_What you will do_. Although the entries contain pictures, repeat only their words, exactly as written.

(Version difference data)
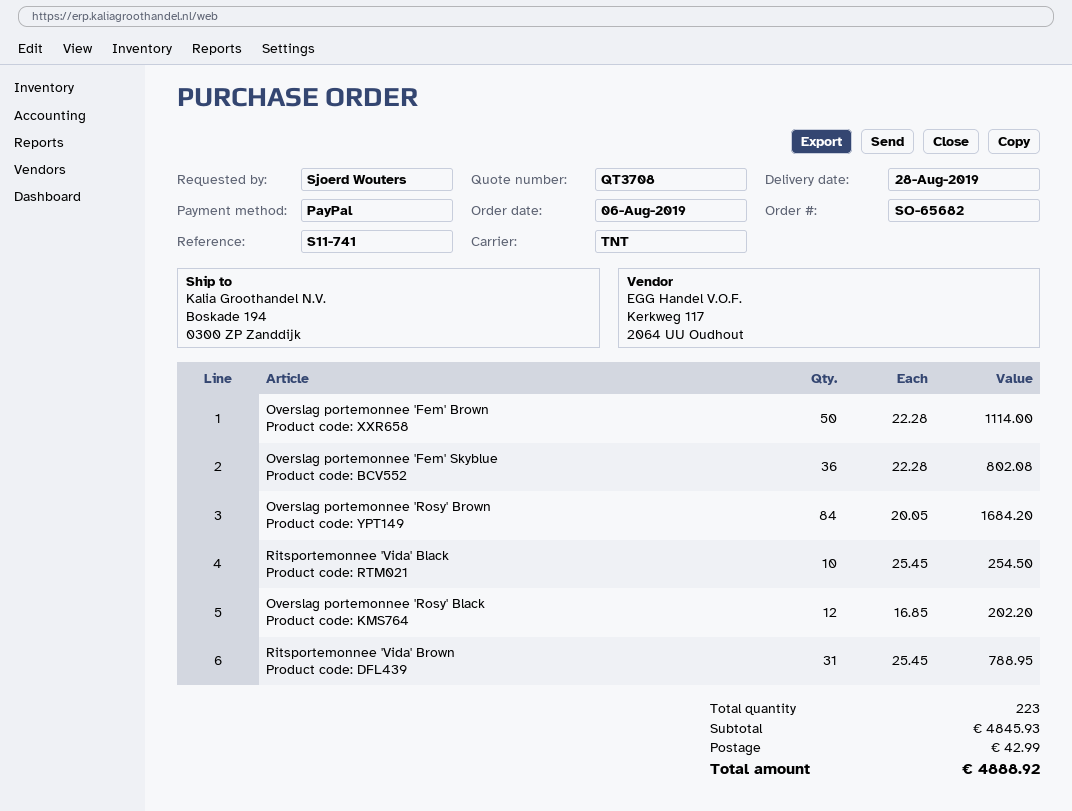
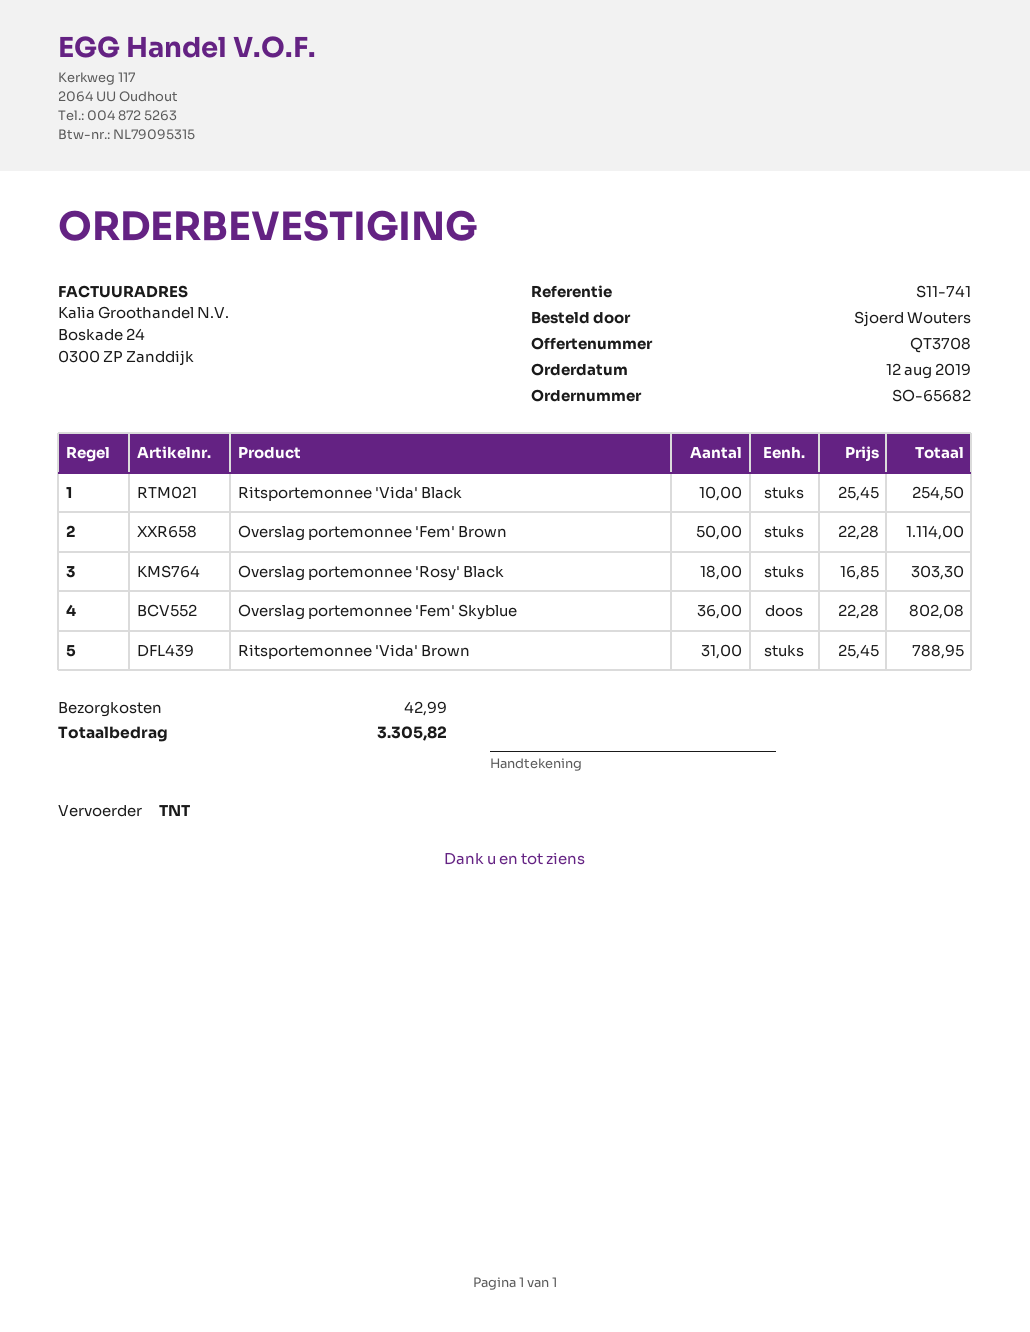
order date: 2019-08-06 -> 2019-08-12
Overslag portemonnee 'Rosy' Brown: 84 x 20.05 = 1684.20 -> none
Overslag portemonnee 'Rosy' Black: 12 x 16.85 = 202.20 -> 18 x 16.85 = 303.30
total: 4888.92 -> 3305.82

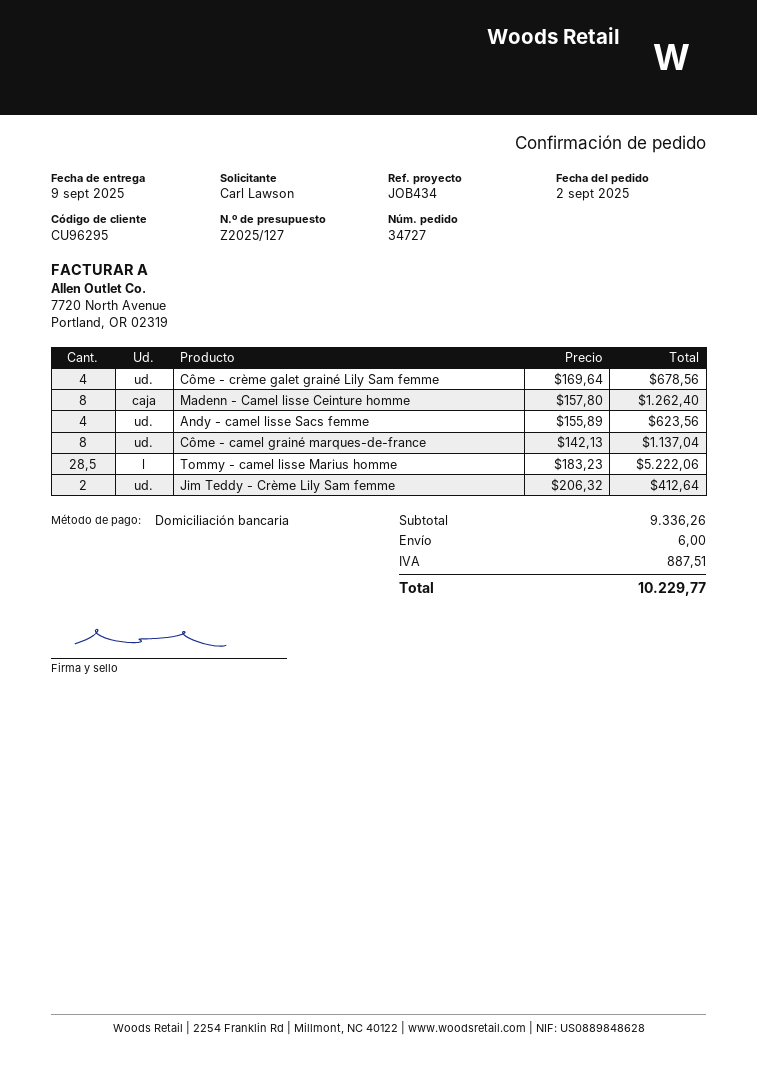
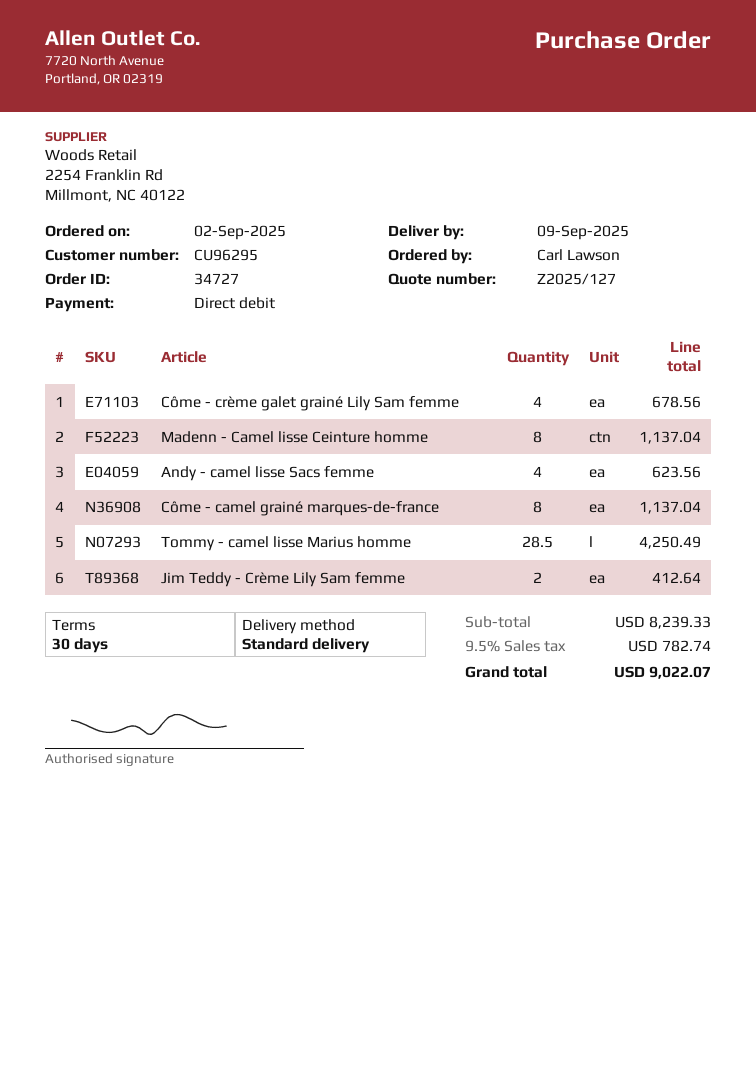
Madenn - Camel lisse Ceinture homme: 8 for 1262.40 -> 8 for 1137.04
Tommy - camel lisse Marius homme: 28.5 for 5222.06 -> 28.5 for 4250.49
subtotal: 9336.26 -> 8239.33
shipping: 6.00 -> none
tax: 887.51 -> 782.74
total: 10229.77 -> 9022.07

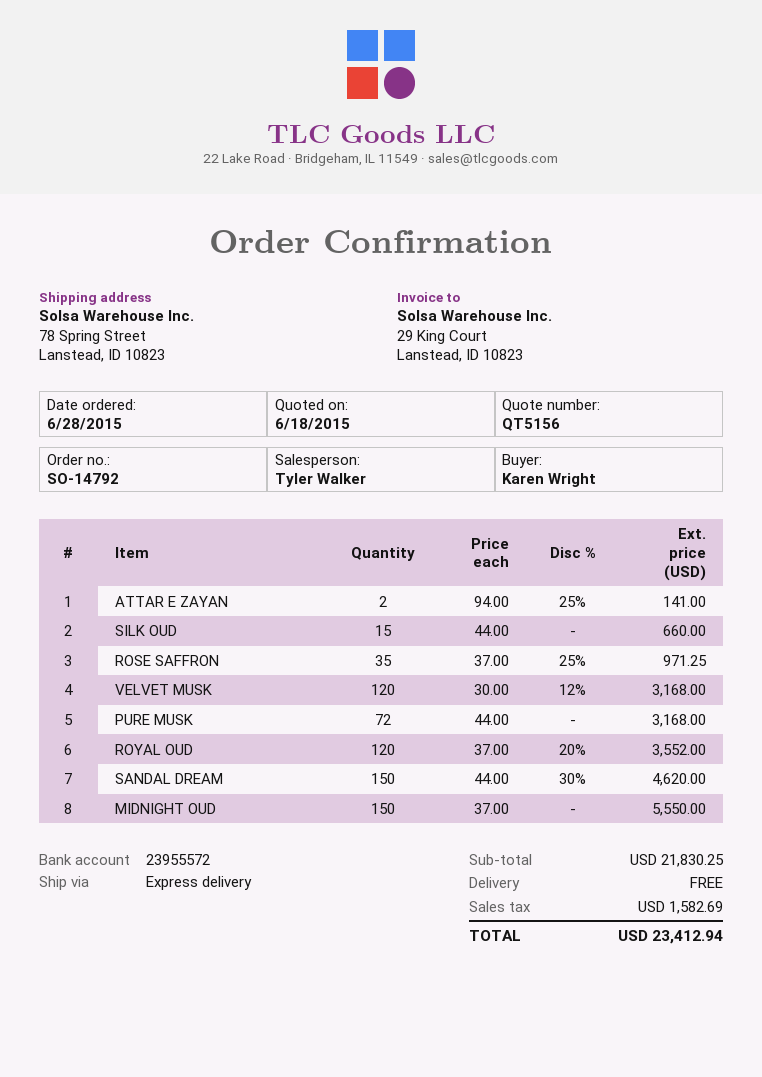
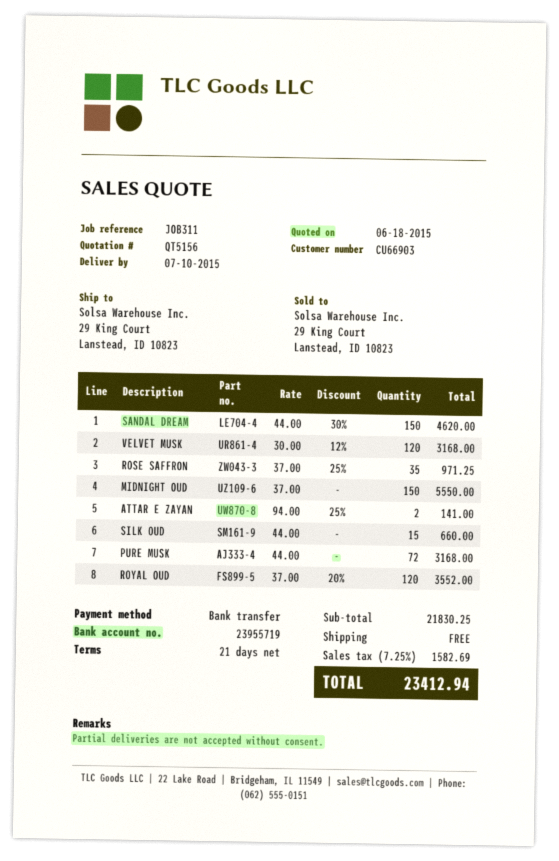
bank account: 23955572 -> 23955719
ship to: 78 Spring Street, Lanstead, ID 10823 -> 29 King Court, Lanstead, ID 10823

_Your solution_.
order date: 2019-08-06 -> 2019-08-12
Overslag portemonnee 'Rosy' Brown: 84 x 20.05 = 1684.20 -> none
Overslag portemonnee 'Rosy' Black: 12 x 16.85 = 202.20 -> 18 x 16.85 = 303.30
total: 4888.92 -> 3305.82

Madenn - Camel lisse Ceinture homme: 8 for 1262.40 -> 8 for 1137.04
Tommy - camel lisse Marius homme: 28.5 for 5222.06 -> 28.5 for 4250.49
subtotal: 9336.26 -> 8239.33
shipping: 6.00 -> none
tax: 887.51 -> 782.74
total: 10229.77 -> 9022.07

bank account: 23955572 -> 23955719
ship to: 78 Spring Street, Lanstead, ID 10823 -> 29 King Court, Lanstead, ID 10823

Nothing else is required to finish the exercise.